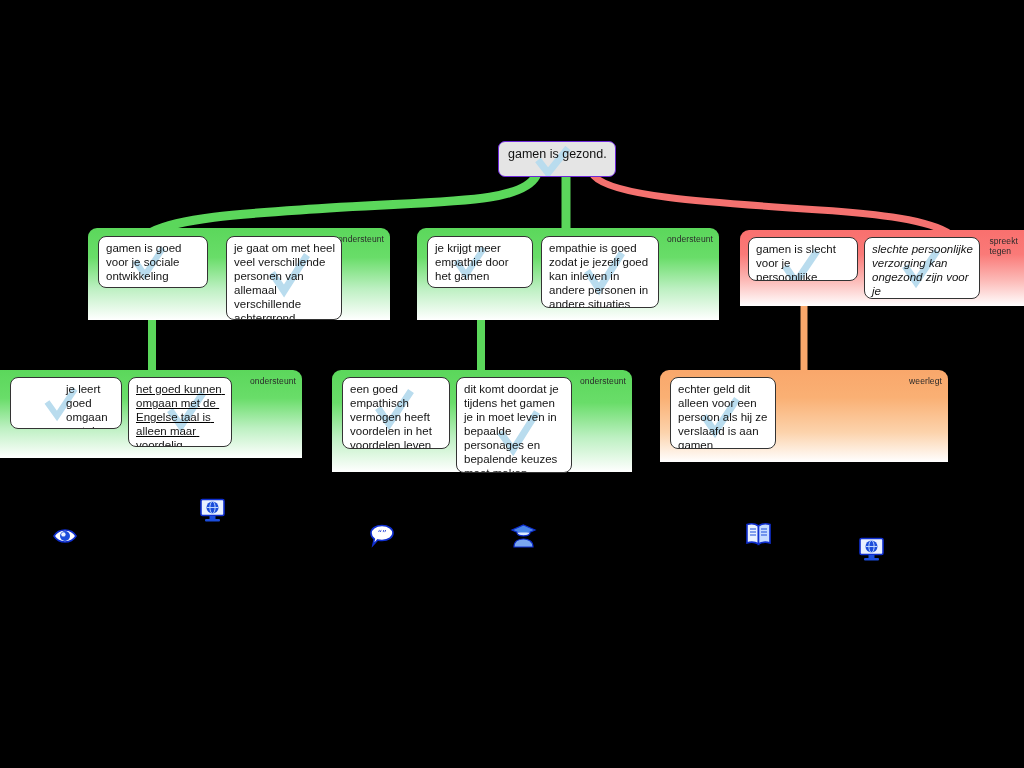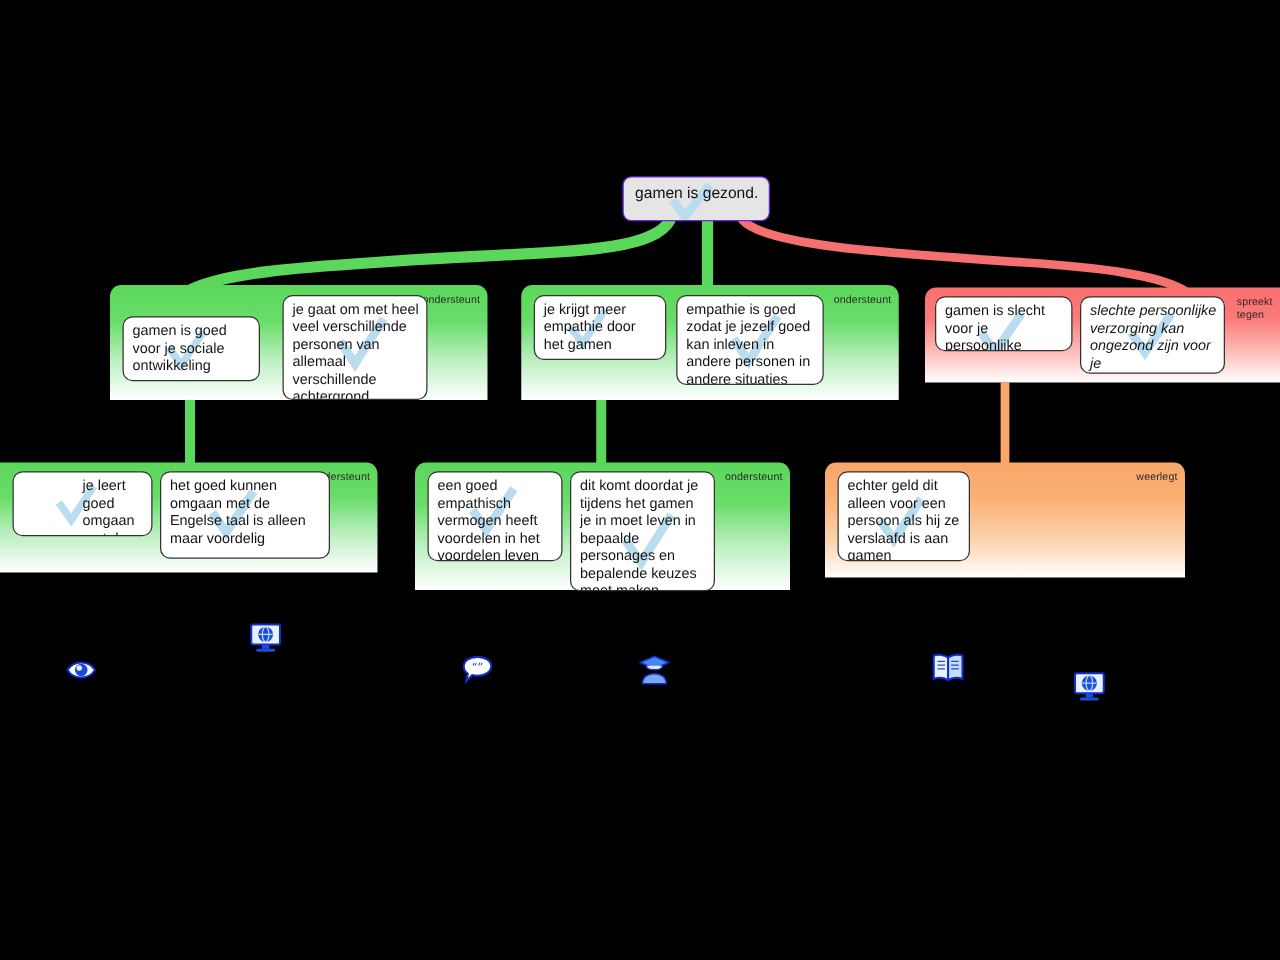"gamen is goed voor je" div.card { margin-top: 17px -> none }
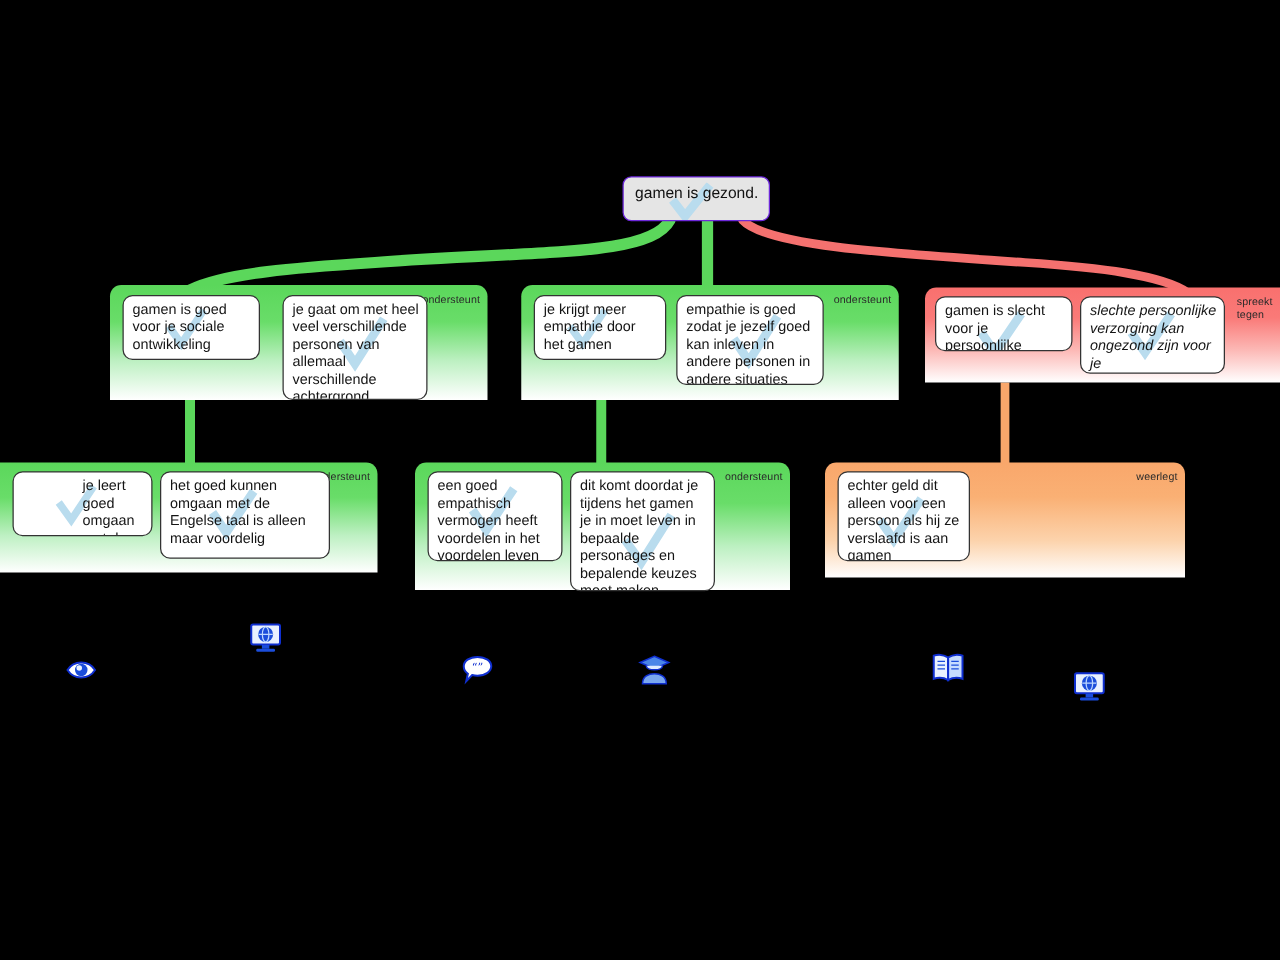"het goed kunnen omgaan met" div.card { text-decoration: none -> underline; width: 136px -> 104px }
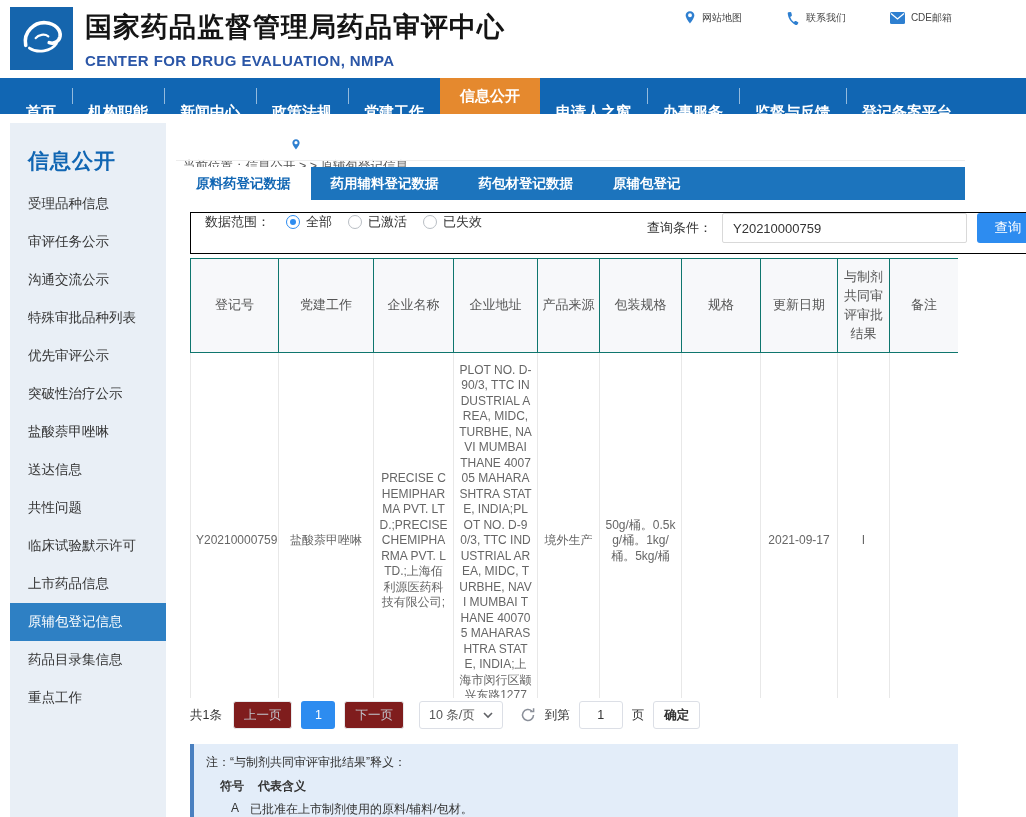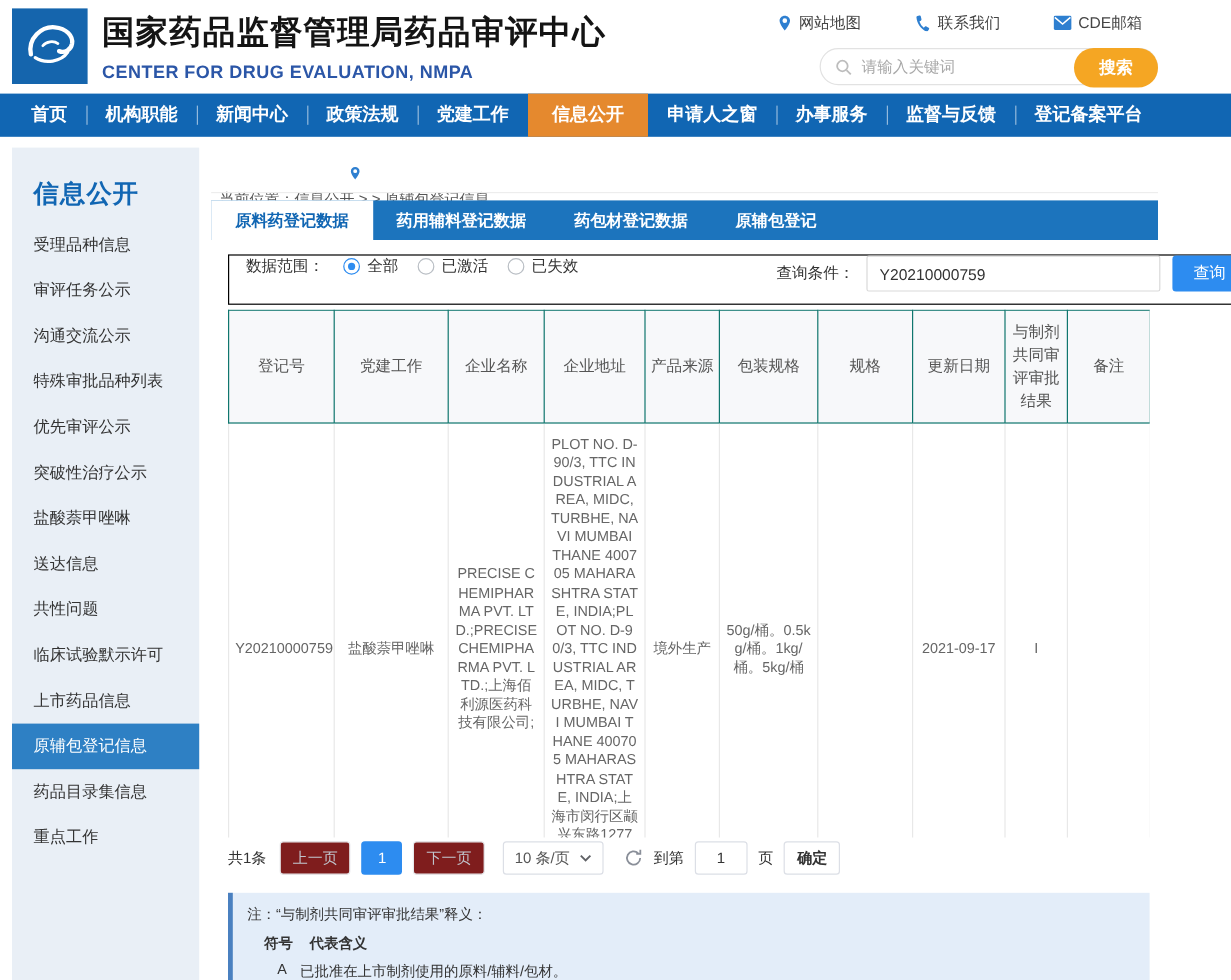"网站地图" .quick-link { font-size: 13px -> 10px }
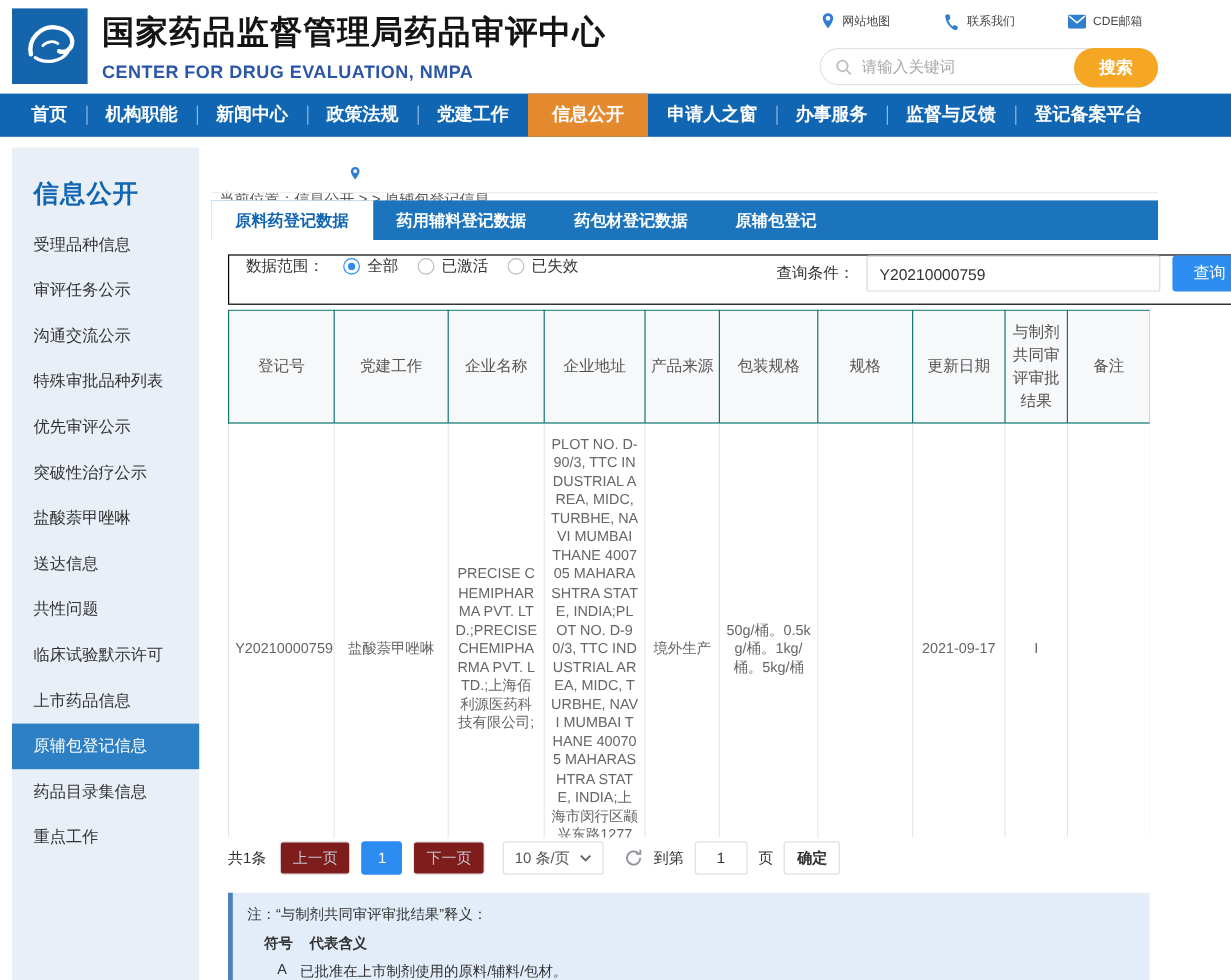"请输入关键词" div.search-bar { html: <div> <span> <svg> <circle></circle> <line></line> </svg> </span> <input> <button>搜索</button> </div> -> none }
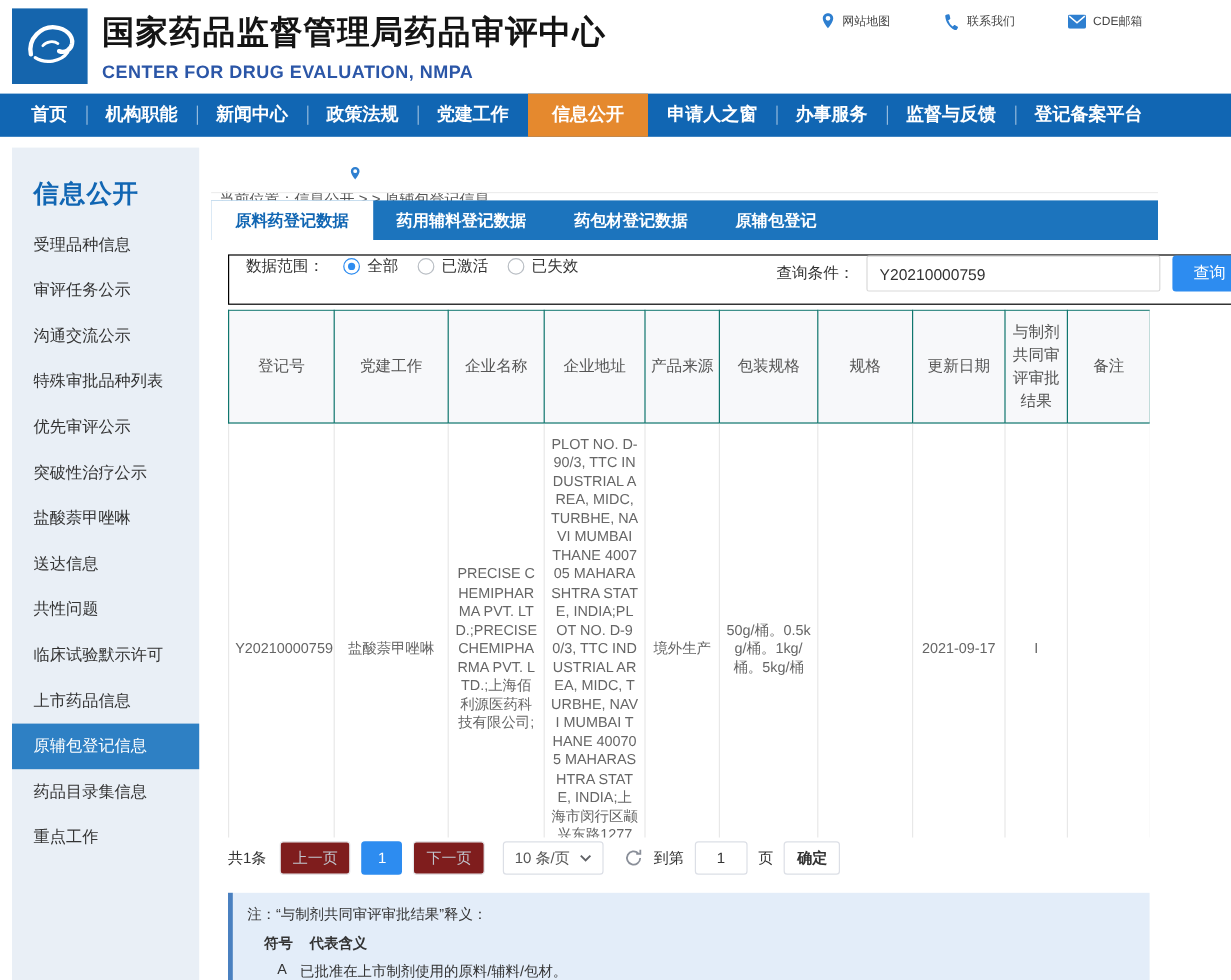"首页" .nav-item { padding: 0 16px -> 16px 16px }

----------------

### PROBLEM REQUIREMENTS
If pictures appear among the entries above, omit them; repeat everything else verbatim.

### TASK RESPONSE
"gamen is goed voor je" div.card { margin-top: 17px -> none }
"het goed kunnen omgaan met" div.card { text-decoration: none -> underline; width: 136px -> 104px }
"网站地图" .quick-link { font-size: 13px -> 10px }
"请输入关键词" div.search-bar { html: <div> <span> <svg> <circle></circle> <line></line> </svg> </span> <input> <button>搜索</button> </div> -> none }
"首页" .nav-item { padding: 0 16px -> 16px 16px }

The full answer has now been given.